-
Notifications
You must be signed in to change notification settings - Fork 16
Installation and configuration
Python 3.6 or higher. sqlite3 3.7.0 or higher if the database backend is sqlite3.
Harvester can be installed without root privilege.
# setup virtual environment (N.B. if your system supports conda instead of virtualenv see "How to use conda" in the Misc section)
$ virtualenv harvester # or python -m venv harvester (for python 3)
$ cd harvester
$ . bin/activate
# install additional python packages if missing
$ pip install pip --upgrade
$ pip install --upgrade setuptools>=39.0.1
# install Harvester
$ pip install git+https://github.com/HSF/harvester.git
# for ATLAS GRID instance, install with this instead
# (deprecated)
$ pip install git+https://github.com/HSF/harvester#egg=pandaharvester[atlasgrid]
# new syntax
$ pip install pandaharvester[atlasgrid]@git+https://github.com/HSF/harvester
# copy sample setup and config files
$ mv etc/sysconfig/panda_harvester.rpmnew.template etc/sysconfig/panda_harvester
$ mv etc/panda/panda_common.cfg.rpmnew etc/panda/panda_common.cfg
$ mv etc/panda/panda_harvester.cfg.rpmnew.template etc/panda/panda_harvester.cfg
# virtual environment
$ cd harvester
$ . bin/activate
# Update Harvester code
$ pip install --no-deps --force-reinstall git+https://github.com/HSF/harvester.git
# And then update dependent pip packages for ATLAS GRID instance
# (deprecated)
$ pip install --upgrade git+https://github.com/HSF/harvester.git#egg=pandaharvester[atlasgrid]
# new syntax
$ pip install --upgrade pandaharvester[atlasgrid]@git+https://github.com/HSF/harvester
Several parameters need to be adjusted in the setup file (etc/sysconfig/panda_harvester) and two config files (etc/panda/panda_common.cfg and etc/panda/panda_harvester.cfg). panda_harvester.cfg can be put remotely (see remote configuration files).

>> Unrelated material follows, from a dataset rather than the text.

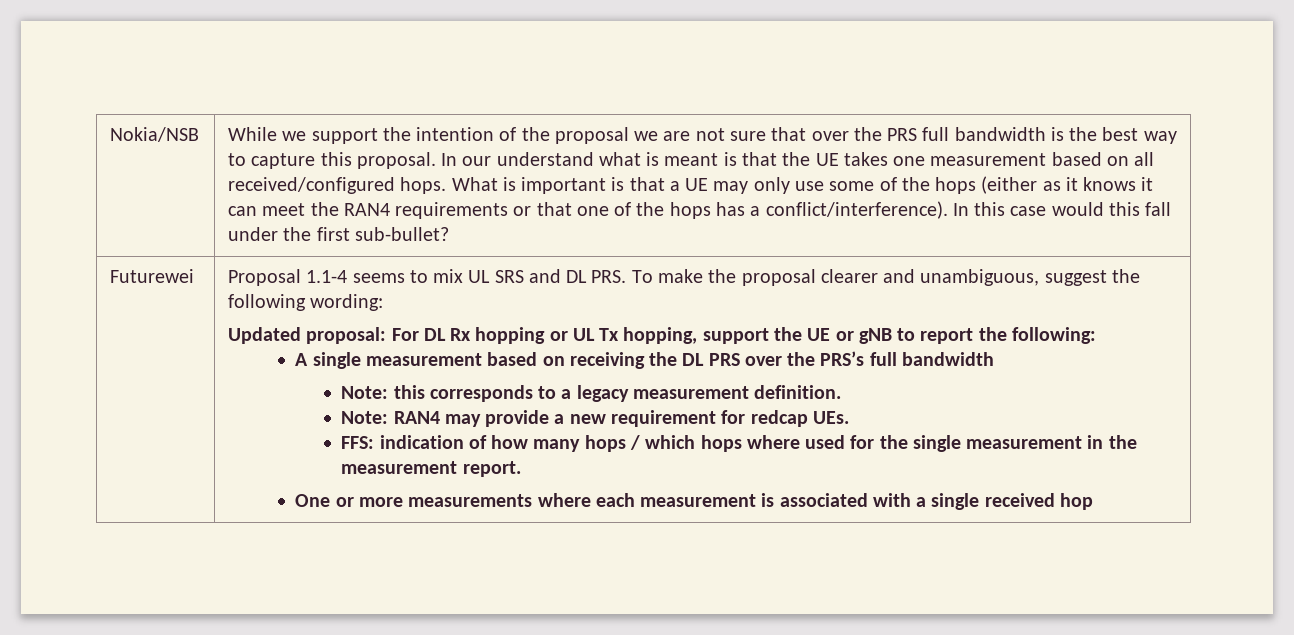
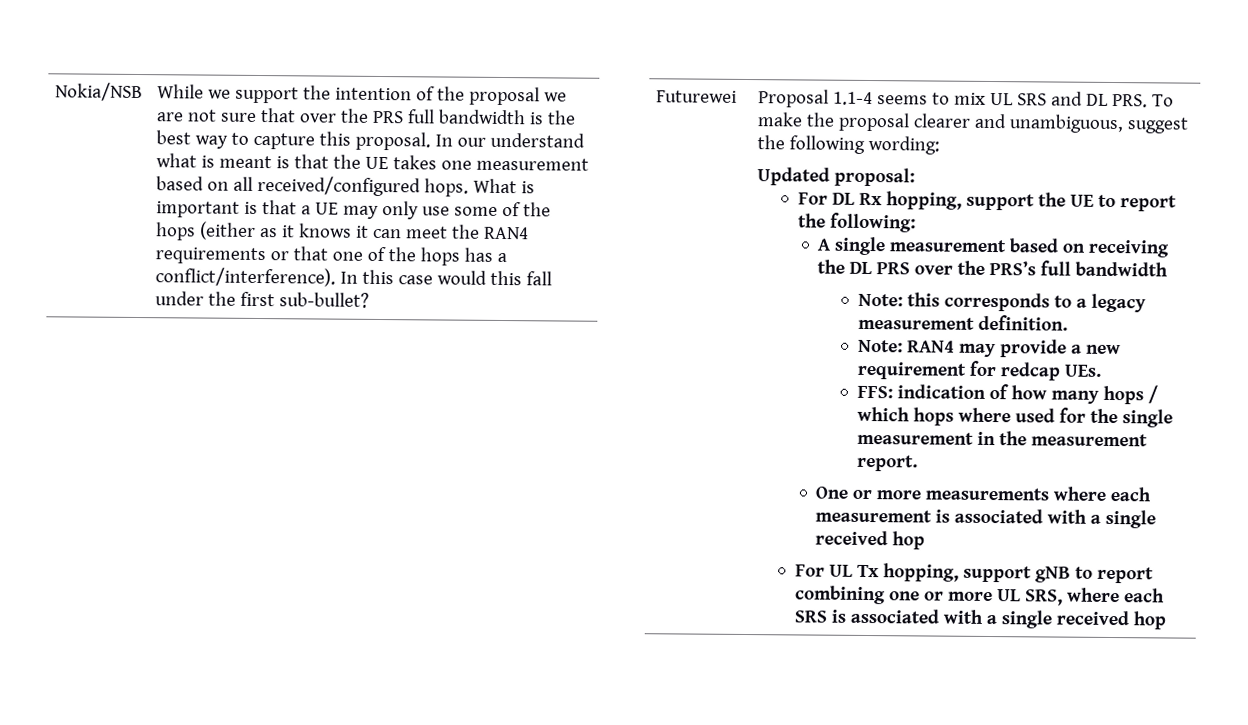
- Updated proposal: For DL Rx hopping or UL Tx hopping, support the UE or gNB to report the following:
+ Updated proposal:
+ For DL Rx hopping, support the UE to report the following:
+ For UL Tx hopping, support gNB to report combining one or more UL SRS, where each SRS is associated with a single received hop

The following parameters need to be modified in etc/sysconfig/panda_harvester.
Name | Description |
---|---|
PANDA_HOME | Config files must be under $PANDA_HOME/etc |
PYTHONPATH | Must contain the pandacommon package and site-packages where the pandaharvester package is available |
- Example
export PANDA_HOME=$VIRTUAL_ENV
export PYTHONPATH=$VIRTUAL_ENV/lib/python3.6/site-packages/pandacommon:$VIRTUAL_ENV/lib/python3.6/site-packages
The logdir needs to be set in etc/panda/panda_common.cfg. It is recommended to use a non-NFS directory to avoid buffering. Here are additional explanations for logging parameters.
Name | Description |
---|---|
logdir | A directory for log files |
- Example
logdir = /var/log/panda
The following list shows parameters need to be adjusted in etc/panda/panda_harvester.cfg. You can use
Name | Description |
---|---|
master.uname | User name of the daemon process |
master.gname | Group name of the daemon process |
master.harvester_id | Unique ID of the harvester instance. See link for the details |
db.database_filename | Filename of the local database. Note that sqlite doesn't like NAS |
db.engine | database engine : sqlite or mariadb |
db.verbose | Set True to dump all SQL queries in the log file |
pandacon.ca_cert | CERN CA certificate file |
pandacon.cert_file | A grid proxy file to access the panda server |
pandacon.key_file | The same as pandacon.cert_file |
pandacon.auth_token | Token for oidc (put this line only if authenticating PanDA server with oidc token to instead of grid proxy) |
pandacon.auth_origin | Origin for oidc (put this line only if authenticating PanDA server with oidc token to instead of grid proxy) |
qconf.configFile | The queue configuration file. See the next section for details |
qconf.queueList | The list of PandaQueues for which the harvester instance works |
credmanager.moduleName | The module name of the credential manager |
credmanager.className | The class name of the credential manager |
credmanager.inCertFile | A grid proxy without VOMS extension. CredManager plugin generates VOMS proxy using the file |
credmanager.outCertFile | A grid proxy with VOMS extension which is generated by CredManager plugin |
Concerning agent optimization, see the next section.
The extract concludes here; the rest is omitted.